**Task brief**.
Exactly as written, print every line of the listing below and omit its pictures.

**Input records**.
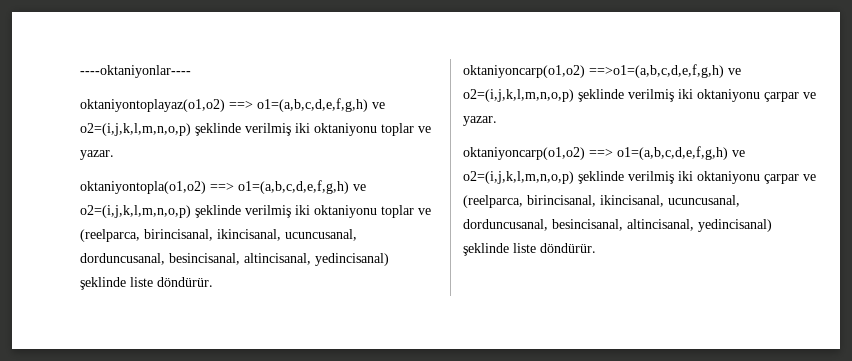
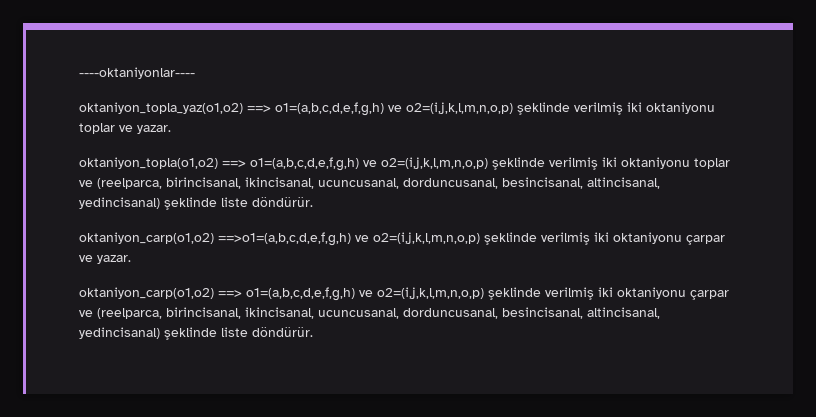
- oktaniyontoplayaz(o1,o2) ==> o1=(a,b,c,d,e,f,g,h) ve o2=(i,j,k,l,m,n,o,p) şeklinde verilmiş iki oktaniyonu toplar ve yazar.
+ oktaniyon_topla_yaz(o1,o2) ==> o1=(a,b,c,d,e,f,g,h) ve o2=(i,j,k,l,m,n,o,p) şeklinde verilmiş iki oktaniyonu toplar ve yazar.
- oktaniyontopla(o1,o2) ==> o1=(a,b,c,d,e,f,g,h) ve o2=(i,j,k,l,m,n,o,p) şeklinde verilmiş iki oktaniyonu toplar ve (reelparca, birincisanal, ikincisanal, ucuncusanal, dorduncusanal, besincisanal, altincisanal, yedincisanal) şeklinde liste döndürür.
+ oktaniyon_topla(o1,o2) ==> o1=(a,b,c,d,e,f,g,h) ve o2=(i,j,k,l,m,n,o,p) şeklinde verilmiş iki oktaniyonu toplar ve (reelparca, birincisanal, ikincisanal, ucuncusanal, dorduncusanal, besincisanal, altincisanal, yedincisanal) şeklinde liste döndürür.
- oktaniyoncarp(o1,o2) ==>o1=(a,b,c,d,e,f,g,h) ve o2=(i,j,k,l,m,n,o,p) şeklinde verilmiş iki oktaniyonu çarpar ve yazar.
+ oktaniyon_carp(o1,o2) ==>o1=(a,b,c,d,e,f,g,h) ve o2=(i,j,k,l,m,n,o,p) şeklinde verilmiş iki oktaniyonu çarpar ve yazar.
- oktaniyoncarp(o1,o2) ==> o1=(a,b,c,d,e,f,g,h) ve o2=(i,j,k,l,m,n,o,p) şeklinde verilmiş iki oktaniyonu çarpar ve (reelparca, birincisanal, ikincisanal, ucuncusanal, dorduncusanal, besincisanal, altincisanal, yedincisanal) şeklinde liste döndürür.
+ oktaniyon_carp(o1,o2) ==> o1=(a,b,c,d,e,f,g,h) ve o2=(i,j,k,l,m,n,o,p) şeklinde verilmiş iki oktaniyonu çarpar ve (reelparca, birincisanal, ikincisanal, ucuncusanal, dorduncusanal, besincisanal, altincisanal, yedincisanal) şeklinde liste döndürür.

**Solution**.
- oktaniyontoplayaz(o1,o2) ==> o1=(a,b,c,d,e,f,g,h) ve o2=(i,j,k,l,m,n,o,p) şeklinde verilmiş iki oktaniyonu toplar ve yazar.
+ oktaniyon_topla_yaz(o1,o2) ==> o1=(a,b,c,d,e,f,g,h) ve o2=(i,j,k,l,m,n,o,p) şeklinde verilmiş iki oktaniyonu toplar ve yazar.
- oktaniyontopla(o1,o2) ==> o1=(a,b,c,d,e,f,g,h) ve o2=(i,j,k,l,m,n,o,p) şeklinde verilmiş iki oktaniyonu toplar ve (reelparca, birincisanal, ikincisanal, ucuncusanal, dorduncusanal, besincisanal, altincisanal, yedincisanal) şeklinde liste döndürür.
+ oktaniyon_topla(o1,o2) ==> o1=(a,b,c,d,e,f,g,h) ve o2=(i,j,k,l,m,n,o,p) şeklinde verilmiş iki oktaniyonu toplar ve (reelparca, birincisanal, ikincisanal, ucuncusanal, dorduncusanal, besincisanal, altincisanal, yedincisanal) şeklinde liste döndürür.
- oktaniyoncarp(o1,o2) ==>o1=(a,b,c,d,e,f,g,h) ve o2=(i,j,k,l,m,n,o,p) şeklinde verilmiş iki oktaniyonu çarpar ve yazar.
+ oktaniyon_carp(o1,o2) ==>o1=(a,b,c,d,e,f,g,h) ve o2=(i,j,k,l,m,n,o,p) şeklinde verilmiş iki oktaniyonu çarpar ve yazar.
- oktaniyoncarp(o1,o2) ==> o1=(a,b,c,d,e,f,g,h) ve o2=(i,j,k,l,m,n,o,p) şeklinde verilmiş iki oktaniyonu çarpar ve (reelparca, birincisanal, ikincisanal, ucuncusanal, dorduncusanal, besincisanal, altincisanal, yedincisanal) şeklinde liste döndürür.
+ oktaniyon_carp(o1,o2) ==> o1=(a,b,c,d,e,f,g,h) ve o2=(i,j,k,l,m,n,o,p) şeklinde verilmiş iki oktaniyonu çarpar ve (reelparca, birincisanal, ikincisanal, ucuncusanal, dorduncusanal, besincisanal, altincisanal, yedincisanal) şeklinde liste döndürür.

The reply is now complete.